Revolution: Penn State let this policy of overt discrimination go on for over twenty years. Last October, four Big Ten coaches were quoted in the press expressing personal support for Portland. What is your sense of the larger support structure for those on the other side of this battle?

Shannon Minter: I think that increasingly the public does not support people being penalized for the sexual orientation, we are right in the middle of a big societal shift on this. We have been really encouraged by how many mainstream sports writers and commentators have come out condemning Rene Portland’s policies and calling for her resignation. USA Today had an editorial calling for her resignation, the student newspaper at the college called for her resignation, a commentator for ESPN called for her resignation.

Things are changing. The public is not comfortable any more with the idea of a player being kicked off a team for being lesbian or gay. I think what we have as well though is an information gap on that point: Most people don’t realize how homophobic sports are. They are surprised when they hear about it. For example, when Penn State conducted its investigation of Coach Portland and confirmed Jennifer’s allegations, many people were shocked and upset and thought Portland should be removed from her position. I’m very encouraged by that.

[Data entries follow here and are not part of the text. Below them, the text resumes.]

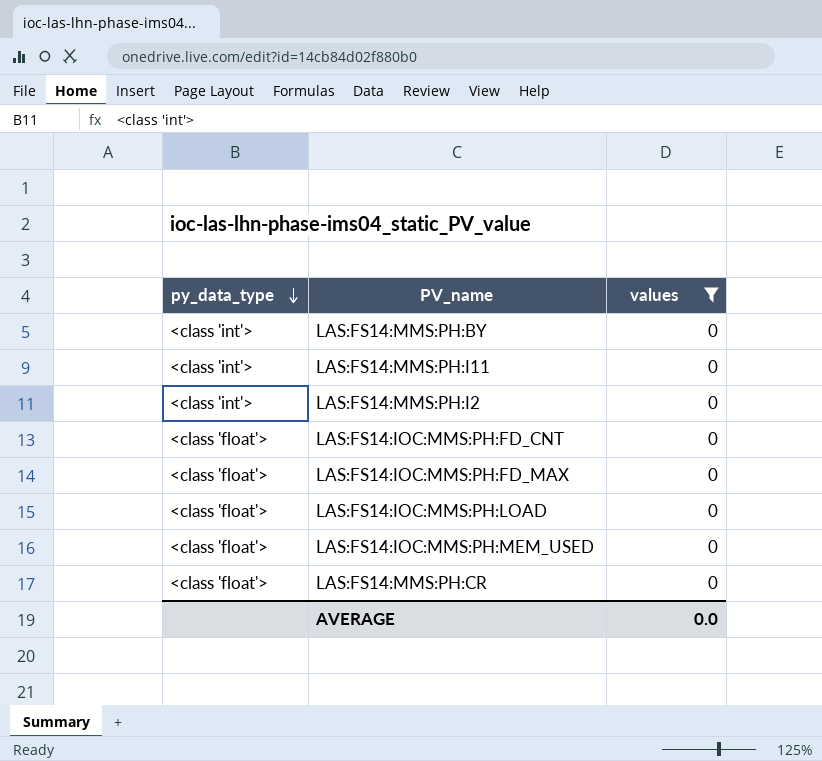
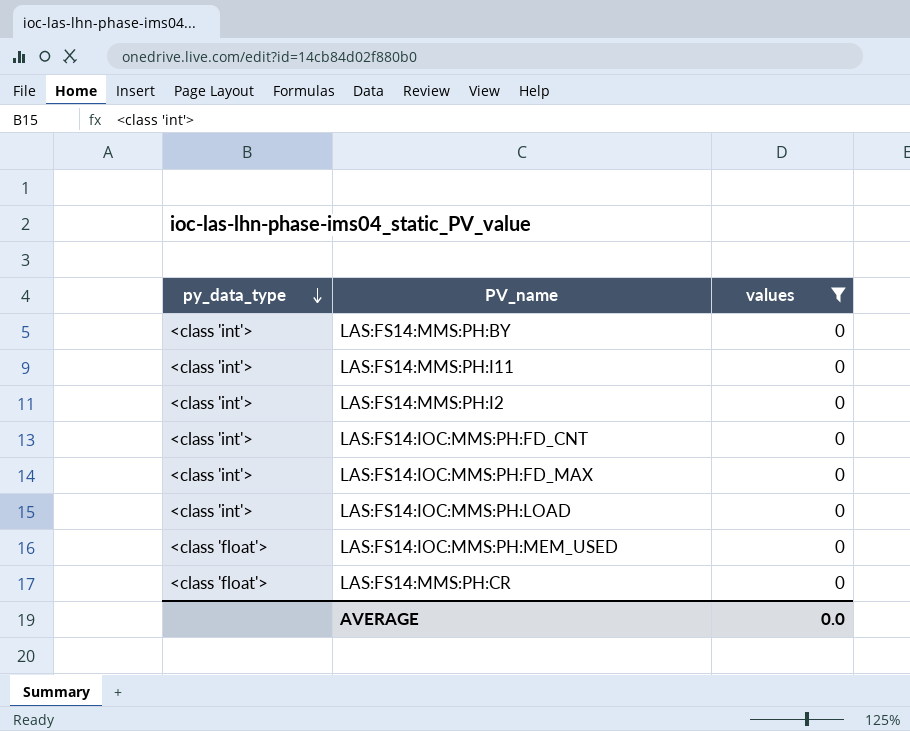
LAS:FS14:IOC:MMS:PH:FD_CNT | py_data_type: <class 'float'> -> <class 'int'>
LAS:FS14:IOC:MMS:PH:FD_MAX | py_data_type: <class 'float'> -> <class 'int'>
LAS:FS14:IOC:MMS:PH:LOAD | py_data_type: <class 'float'> -> <class 'int'>

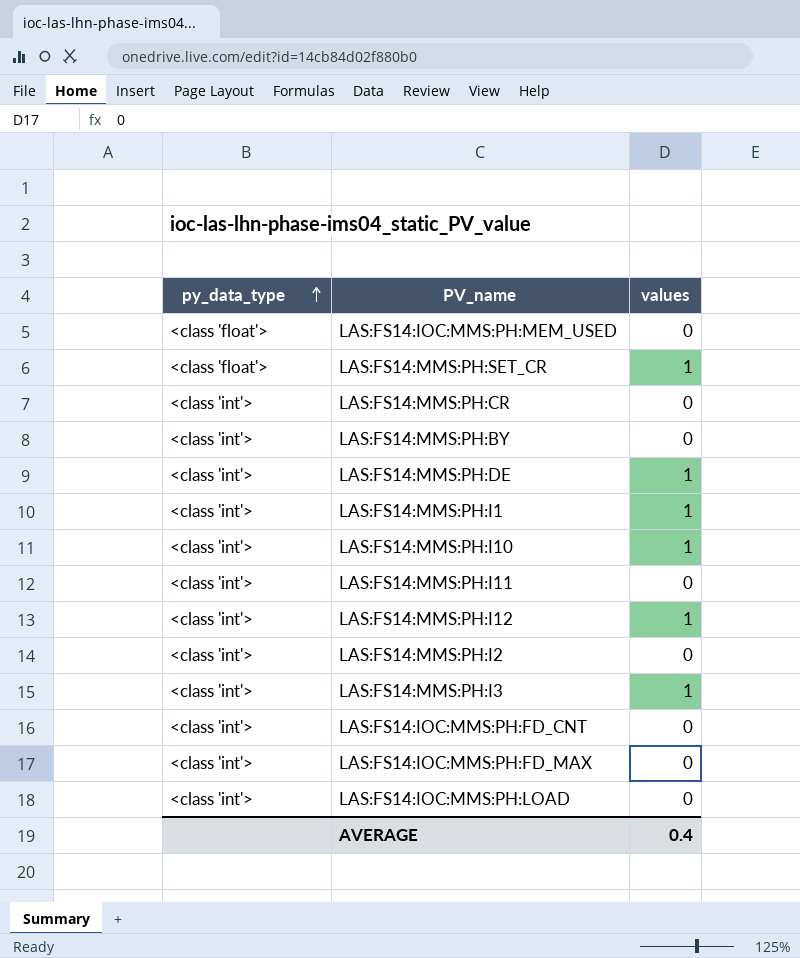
filter: values = 0 -> none
row order: py_data_type descending -> py_data_type ascending
LAS:FS14:MMS:PH:CR | py_data_type: <class 'float'> -> <class 'int'>
AVERAGE | values: 0.0 -> 0.4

Revolution: On the other hand Coach Portland got a slap on the wrist from Penn State.

Shannon Minter: We were not happy at all with Penn State’s response. I thought it was very odd that they did an extensive investigation, and confirmed that she had discriminated on the basis of sexual orientation and then failed to take any meaningful action. They fined her $10,000, which at her salary is minimal. It was concerning. I’m not sure what message Penn State intended to send or thought they were sending, that’s still a question for me, but objectively speaking, I fear that the message they sent is that they don’t care. Whether they intended that, I’m not sure. But I do think it gave her the impression she had a green light to carry on. We are still in the middle of litigating that case.

Revolution: And this is not an atypical story.

Shannon Minter: No it isn’t! The one and only thing atypical about the story is that someone was willing to fight back. Jennifer was willing to take action and file a lawsuit. And it is very scary for her — to be twenty years old and take on a coach with tremendous power to destroy Jennifer’s career is daunting. It’s a lot of pressure to put on a twenty-year-old.